Work to be completed: Omit the pictures and output every entry below exactly as written.

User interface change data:
#####

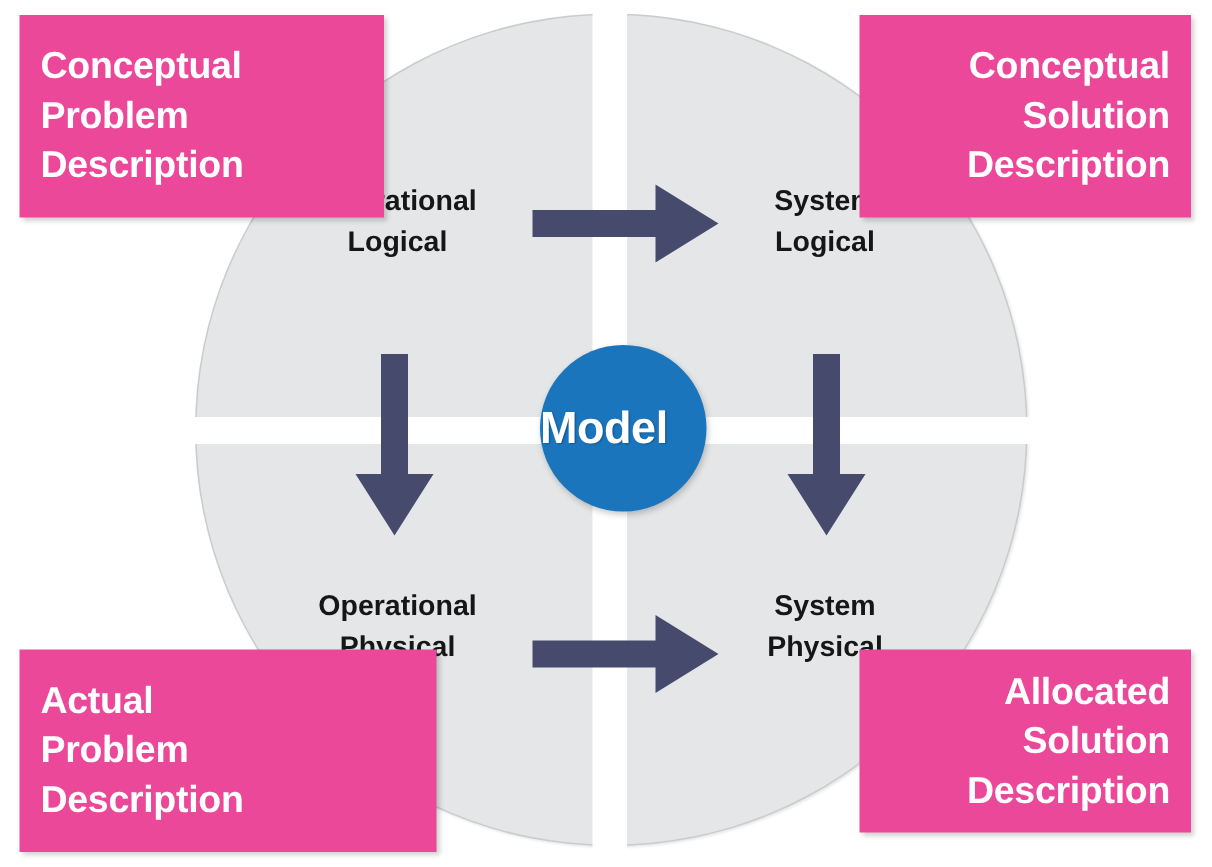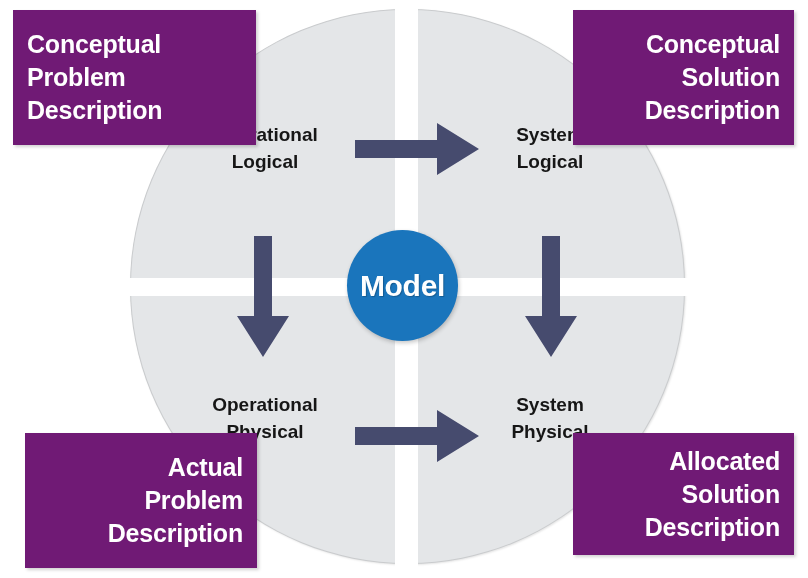--- a/index.html
+++ b/index.html
@@ -14,39 +14,39 @@
     position: relative;
     width: 808px;
     height: 578px;
     background: #ffffff;
     overflow: hidden;
   }
 
   
   .corner-box {
     position: absolute;
-    background: #701a75;
+    background: #ec4899;
     box-sizing: border-box;
     display: flex;
     flex-direction: column;
     justify-content: center;
     color: #ffffff;
     font-weight: bold;
     font-size: 25px;
     line-height: 1.32;
     letter-spacing: -0.2px;
     padding: 0 14px;
     box-shadow: 2px 2px 3px rgba(0,0,0,0.18);
     z-index: 40;
   }
   .corner-box .line { white-space: nowrap; }
 
   #box-tl { left: 13px;  top: 10px;   width: 243px; height: 135px; text-align: left; }
   #box-tr { left: 573px; top: 10px;   width: 221px; height: 135px; text-align: right; }
-  #box-bl { left: 13px;  top: 433px;  width: 232px; height: 135px; text-align: right; margin-left: 12px; }
+  #box-bl { left: 13px;  top: 433px;  width: 278px; height: 135px; text-align: left; }
   #box-br { left: 573px; top: 433px;  width: 221px; height: 122px; text-align: right; }
 
   
   .quad {
     position: absolute;
     width: 277px;
     height: 277px;
     background: #e4e6e8;
     border: 1px solid #c9cbcd;
     box-sizing: border-box;
@@ -104,30 +104,29 @@
   .arrow-shape { fill: #464b6e; }
 
   #arrow-top    { left: 355px; top: 123px; }
   #arrow-bottom { left: 355px; top: 410px; }
   #arrow-left   { left: 237px; top: 236px; }
   #arrow-right  { left: 525px; top: 236px; }
 
   
   #model-circle {
     position: absolute;
-    left: 347px;
+    left: 360px;
     top: 230px;
     width: 111px;
     height: 111px;
     border-radius: 50%;
     background: #1a75bc;
     z-index: 50;
     display: flex;
     align-items: center;
-    justify-content: center;
     box-shadow: 1px 2px 4px rgba(0,0,0,0.22);
   }
   #model-circle .model-text {
     color: #ffffff;
     font-weight: bold;
     font-size: 30px;
     letter-spacing: -0.3px;
     text-shadow: 1px 1px 1px rgba(0,0,0,0.22);
   }
 </style>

#####

Expected answer:
--- a/index.html
+++ b/index.html
@@ -14,39 +14,39 @@
     position: relative;
     width: 808px;
     height: 578px;
     background: #ffffff;
     overflow: hidden;
   }
 
   
   .corner-box {
     position: absolute;
-    background: #701a75;
+    background: #ec4899;
     box-sizing: border-box;
     display: flex;
     flex-direction: column;
     justify-content: center;
     color: #ffffff;
     font-weight: bold;
     font-size: 25px;
     line-height: 1.32;
     letter-spacing: -0.2px;
     padding: 0 14px;
     box-shadow: 2px 2px 3px rgba(0,0,0,0.18);
     z-index: 40;
   }
   .corner-box .line { white-space: nowrap; }
 
   #box-tl { left: 13px;  top: 10px;   width: 243px; height: 135px; text-align: left; }
   #box-tr { left: 573px; top: 10px;   width: 221px; height: 135px; text-align: right; }
-  #box-bl { left: 13px;  top: 433px;  width: 232px; height: 135px; text-align: right; margin-left: 12px; }
+  #box-bl { left: 13px;  top: 433px;  width: 278px; height: 135px; text-align: left; }
   #box-br { left: 573px; top: 433px;  width: 221px; height: 122px; text-align: right; }
 
   
   .quad {
     position: absolute;
     width: 277px;
     height: 277px;
     background: #e4e6e8;
     border: 1px solid #c9cbcd;
     box-sizing: border-box;
@@ -104,30 +104,29 @@
   .arrow-shape { fill: #464b6e; }
 
   #arrow-top    { left: 355px; top: 123px; }
   #arrow-bottom { left: 355px; top: 410px; }
   #arrow-left   { left: 237px; top: 236px; }
   #arrow-right  { left: 525px; top: 236px; }
 
   
   #model-circle {
     position: absolute;
-    left: 347px;
+    left: 360px;
     top: 230px;
     width: 111px;
     height: 111px;
     border-radius: 50%;
     background: #1a75bc;
     z-index: 50;
     display: flex;
     align-items: center;
-    justify-content: center;
     box-shadow: 1px 2px 4px rgba(0,0,0,0.22);
   }
   #model-circle .model-text {
     color: #ffffff;
     font-weight: bold;
     font-size: 30px;
     letter-spacing: -0.3px;
     text-shadow: 1px 1px 1px rgba(0,0,0,0.22);
   }
 </style>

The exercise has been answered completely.